The Young Turk revolution that overthrew Abdülhamid in 1908 reopened the ideological struggle over state ideology, with sincere attempts to rekindle Ottomanism jostling with nascent ideas of Turkish nationalism and Turkism. But events would soon take over; the Balkan Wars (in which the empire lost its last possessions in Europe and hundreds of thousands of refugees migrated to Anatolia), the First World War (which precipitated the final collapse of the empire), and the Independence War (which led to the establishment of the Turkish Republic), would together reinforce Turkish nationalist and Islamist sentiment.

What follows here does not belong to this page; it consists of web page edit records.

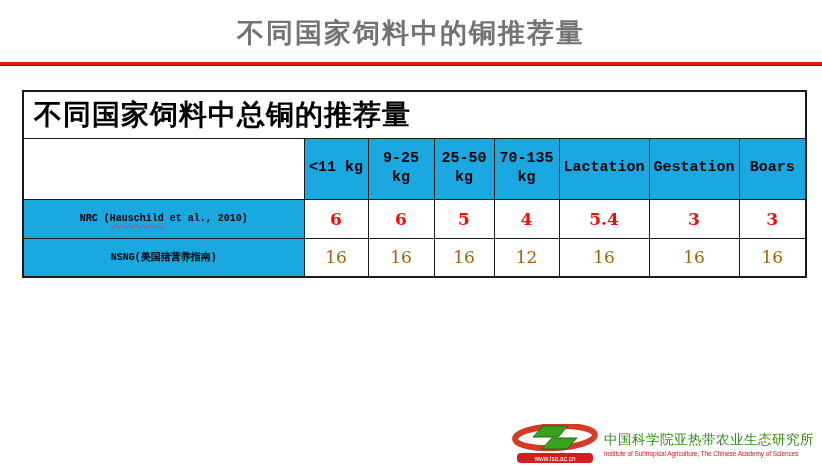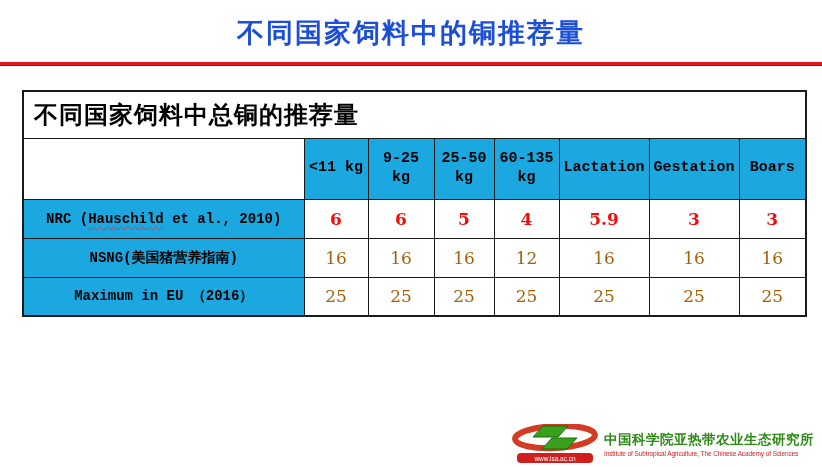--- a/index.html
+++ b/index.html
@@ -22,7 +22,7 @@
   .slide-title{
     position:absolute;top:15px;left:0;width:822px;
     text-align:center;
-    font-size:27px;font-weight:bold;color:#1d4ed8;
+    font-size:27px;font-weight:bold;color:#737373;
     letter-spacing:2px;
     font-family:"Liberation Sans","DejaVu Sans",sans-serif;
   }

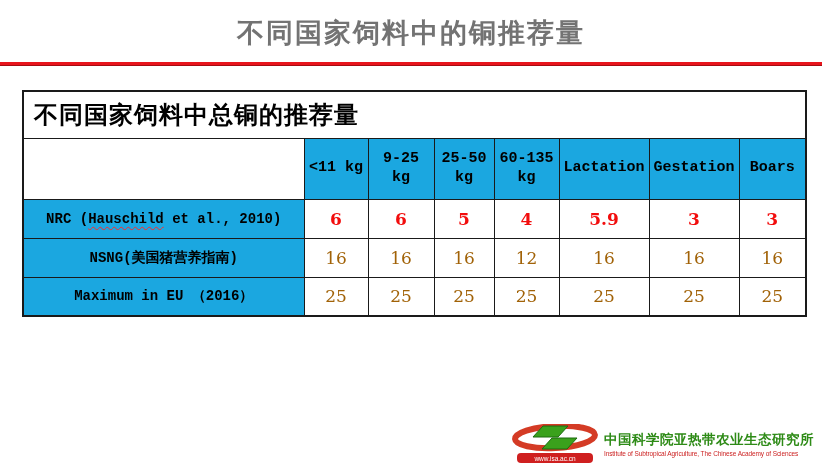--- a/index.html
+++ b/index.html
@@ -45,7 +45,7 @@
     height:47px;
     text-align:left;padding-left:10px;
     font-family:"DejaVu Serif","Liberation Serif",serif;
-    font-size:24px;font-weight:600;color:#000;
+    font-size:28px;font-weight:600;color:#000;
     letter-spacing:1px;
     background:#ffffff;
   }

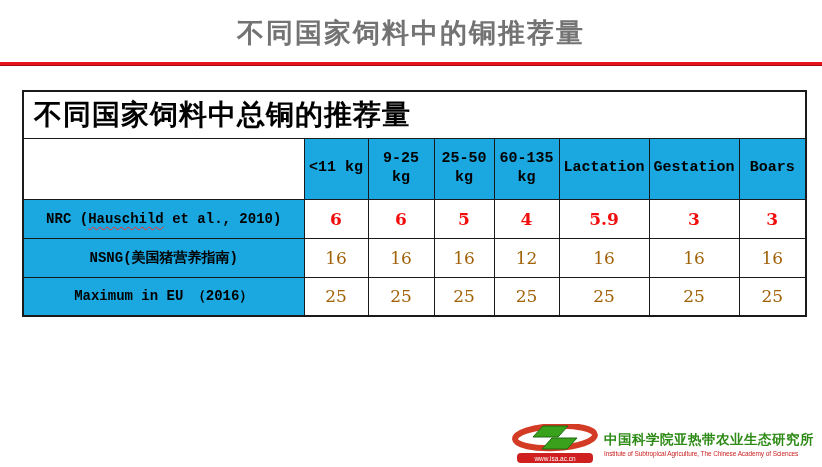--- a/index.html
+++ b/index.html
@@ -129,7 +129,7 @@
         <th class="colhead">&lt;11 kg</th>
         <th class="colhead">9-25 kg</th>
         <th class="colhead">25-50 kg</th>
-        <th class="colhead">60-135 kg</th>
+        <th class="colhead">70-135 kg</th>
         <th class="colhead">Lactation</th>
         <th class="colhead">Gestation</th>
         <th class="colhead">Boars</th>

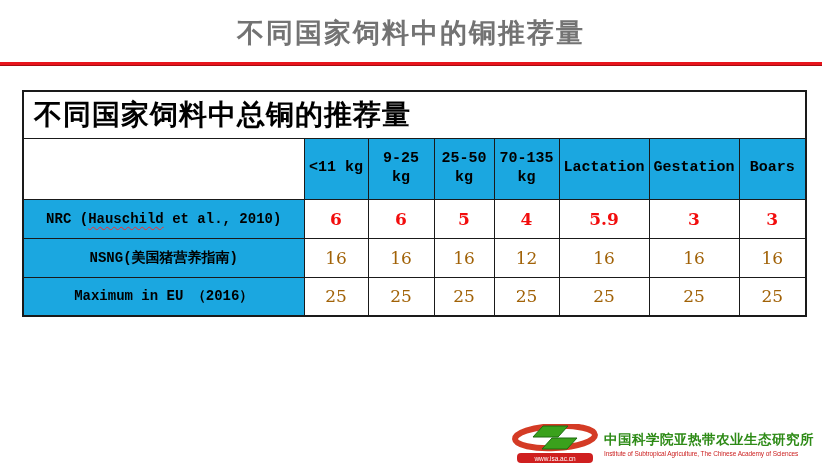--- a/index.html
+++ b/index.html
@@ -63,7 +63,7 @@
   .data-row td.rowlabel{
     background:var(--header-bg);
     font-family:"Liberation Mono","DejaVu Sans Mono",monospace;
-    font-size:14px;font-weight:bold;color:#000;
+    font-size:10px;font-weight:bold;color:#000;
     text-align:center;vertical-align:middle;
     white-space:nowrap;
   }

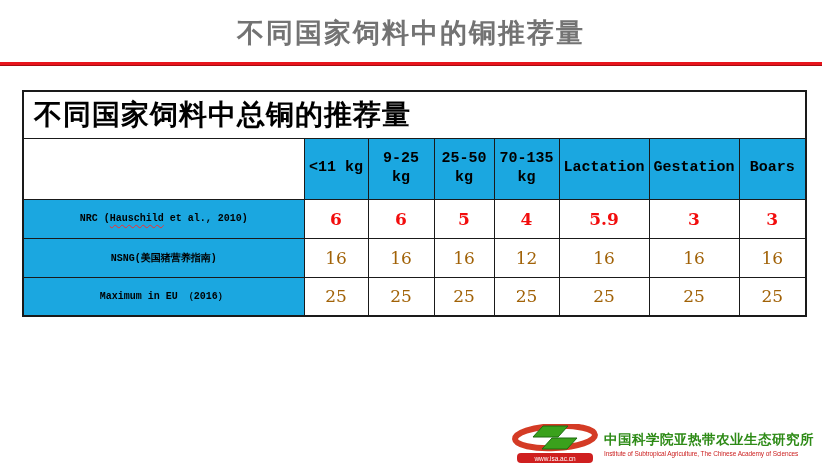--- a/index.html
+++ b/index.html
@@ -141,7 +141,7 @@
         <td class="val">6</td>
         <td class="val">5</td>
         <td class="val">4</td>
-        <td class="val">5.9</td>
+        <td class="val">5.4</td>
         <td class="val">3</td>
         <td class="val">3</td>
       </tr>

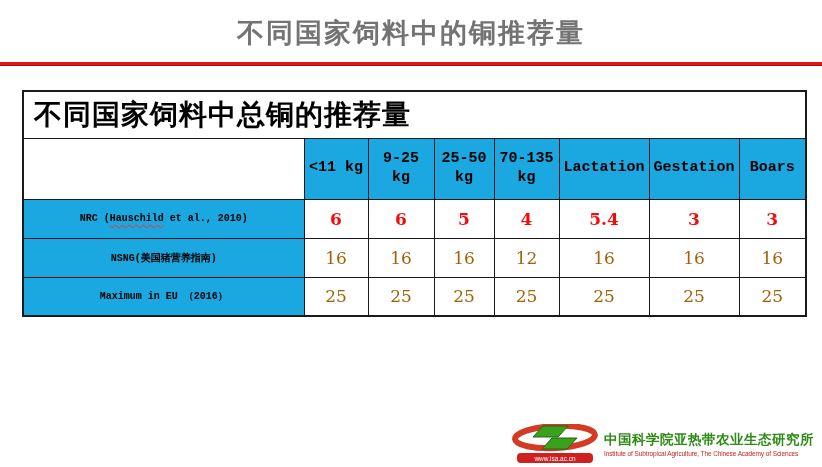--- a/index.html
+++ b/index.html
@@ -159,16 +159,6 @@
 
 
 
-      <tr class="data-row">
-        <td class="rowlabel">Maximum in EU （2016）</td>
-        <td class="val">25</td>
-        <td class="val">25</td>
-        <td class="val">25</td>
-        <td class="val">25</td>
-        <td class="val">25</td>
-        <td class="val">25</td>
-        <td class="val">25</td>
-      </tr>
     </tbody>
   </table>
 

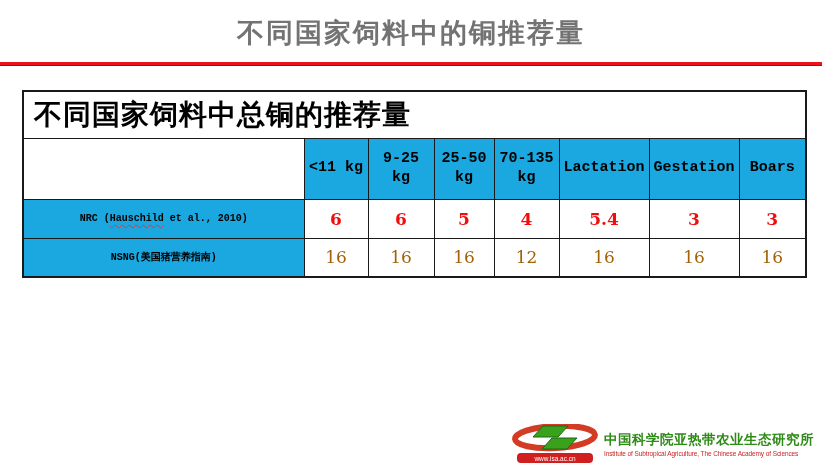--- a/index.html
+++ b/index.html
@@ -91,7 +91,7 @@
   .org-cn{
     color:var(--logo-green);
     font-family:"DejaVu Serif","Liberation Serif",serif;
-    font-weight:bold;font-size:13.5px;
+    font-weight:normal;font-size:13.5px;
     white-space:nowrap;letter-spacing:0.5px;
   }
   .org-en{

Amid this whirlwind, writer Şevket Süreyya Aydemir vividly observed that “everything had become clear,"

This collapse was not simply a defeat of a state. It was the end of a groundless dream. It was a complete downfall of a spirit and mentality. A tale, an imperial tale was coming to an end. Apparently, what we considered as grandeur was just a sleep of negligence.”

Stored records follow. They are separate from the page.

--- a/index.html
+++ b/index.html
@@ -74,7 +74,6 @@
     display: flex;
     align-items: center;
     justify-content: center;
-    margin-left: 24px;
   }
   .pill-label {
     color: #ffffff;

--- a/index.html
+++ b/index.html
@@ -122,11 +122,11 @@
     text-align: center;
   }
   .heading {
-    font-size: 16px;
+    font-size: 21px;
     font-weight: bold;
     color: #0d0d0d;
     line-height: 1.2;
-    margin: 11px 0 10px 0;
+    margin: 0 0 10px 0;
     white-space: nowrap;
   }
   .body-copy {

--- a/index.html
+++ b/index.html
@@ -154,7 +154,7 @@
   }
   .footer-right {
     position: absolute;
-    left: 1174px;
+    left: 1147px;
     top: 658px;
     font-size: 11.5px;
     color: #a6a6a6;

At the beginning of the national liberation struggle, the goal of defending the vatan against “the enemies of Islam” who had invaded Anatolia formed the building block of the coalition of various groups led by Mustafa Kemal. It was only after the consolidation of their power that the Kemalists started to put more emphasis on the Turkishness of that vatan. As future president İsmet İnönü put it bluntly after the suppression of the Sheik Said Revolt in Diyarbakır in 1925, “nationalism is the only element for our unity. As Turks are in the majority, other groups do not have any power. Our mission is to Turkify non-Turkish groups in the Turkish vatan. We are going to extirpate groups who oppose Turks and Turkishness.” The Kemalists faced a major obstacle as the loss of empire was recent and still rankled with many, to whom the idea of a comparatively small nation-state seemed unsatisfying and unattractive. But rather than indulging unrealizable pan-Turkist ambitions to unite Anatolian and Central Asian Turks, the authorities initiated a campaign of territorial nationalism to strengthen the Turkish people’s psyche. School textbooks were a key battleground in this effort, and Özkan is particularly good on republican-era history and geography books, which inculcated territorial nationalism and sought to strengthen Turkish citizens’ association with Anatolia by proving Turks’ historic links to the vatan.

In his conclusion, Özkan writes about how today’s postmodern currents comprehensively undermine ruling elites’ capacity to impose the mental maps of identity as they did in previous generations:

Today the meanings of territory and nation in Turkey are challenged under the strong currents of globalization by new internal players, including industrial regions, business associations, and civic organizations … Although the Turkish state continues to be the main player within the vatan, these substate and suprastate actors continuously challenge the territorialization of social realities based on a national scale.

Indeed, while Turkey is rarely mentioned amid the current “Sykes-Picot borders” fixation, it is also affected by similar global currents that helped inspire challenges to traditional state arrangements to its south. That is discernible in the Islamist reimagining of neo-Ottoman Turkey’s role in the world as much as it is in the “Gezi generation’s” discontent with ruling authority.